:: MATERIAL PROVIDED

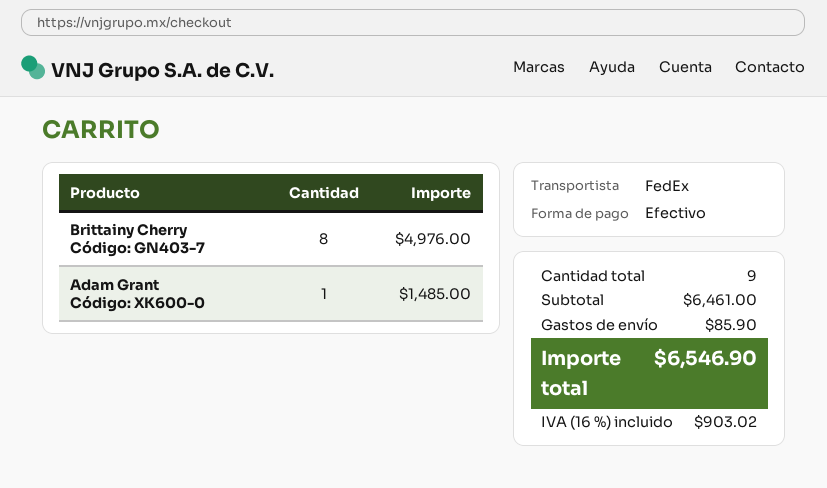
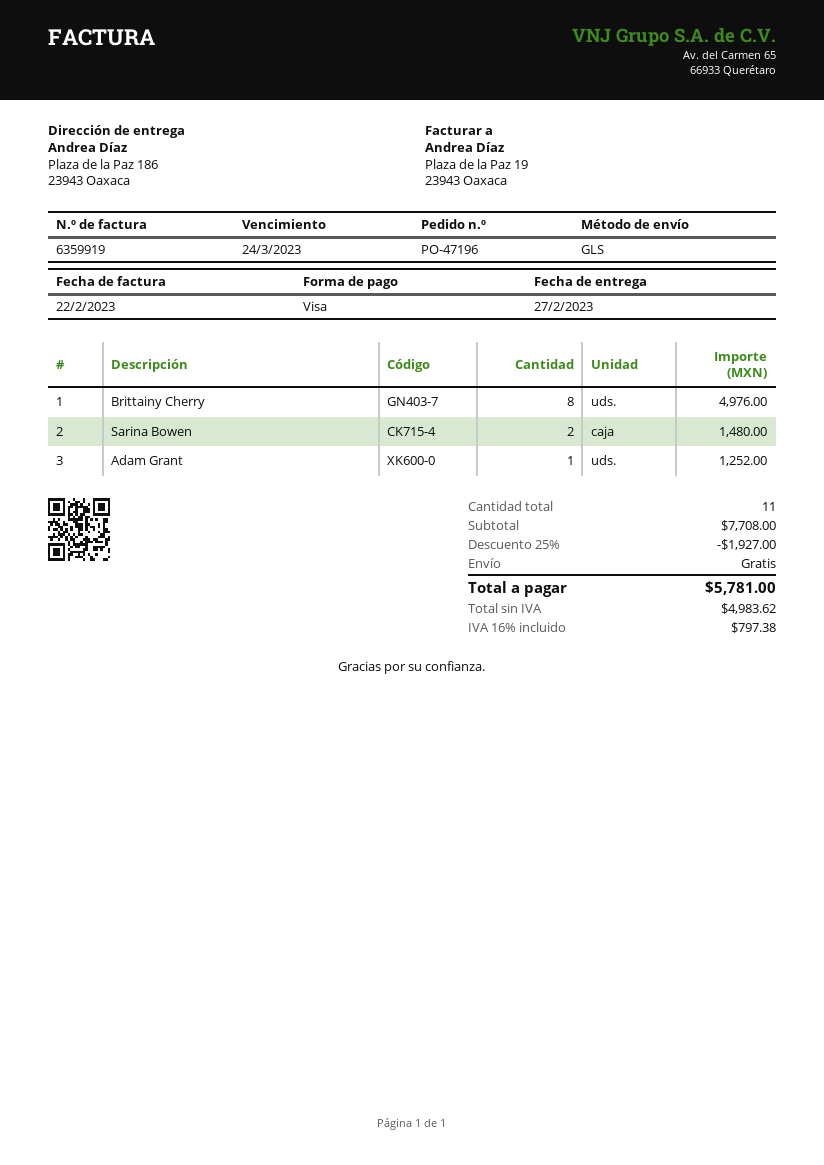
payment method: cash -> Visa
shipping method: FedEx -> GLS
Adam Grant: 1 for 1485.00 -> 1 for 1252.00
Sarina Bowen: none -> 2 for 1480.00
total quantity: 9 -> 11
subtotal: 6461.00 -> 7708.00
discount: none -> 25% = 1927.00
shipping: 85.90 -> 0.00
tax: 16% = 903.02 -> 16% = 797.38
total: 6546.90 -> 5781.00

::::

### TASK STATEMENT
Report only how many lines in the entries contain "method".

### WRITTEN RESPONSE
2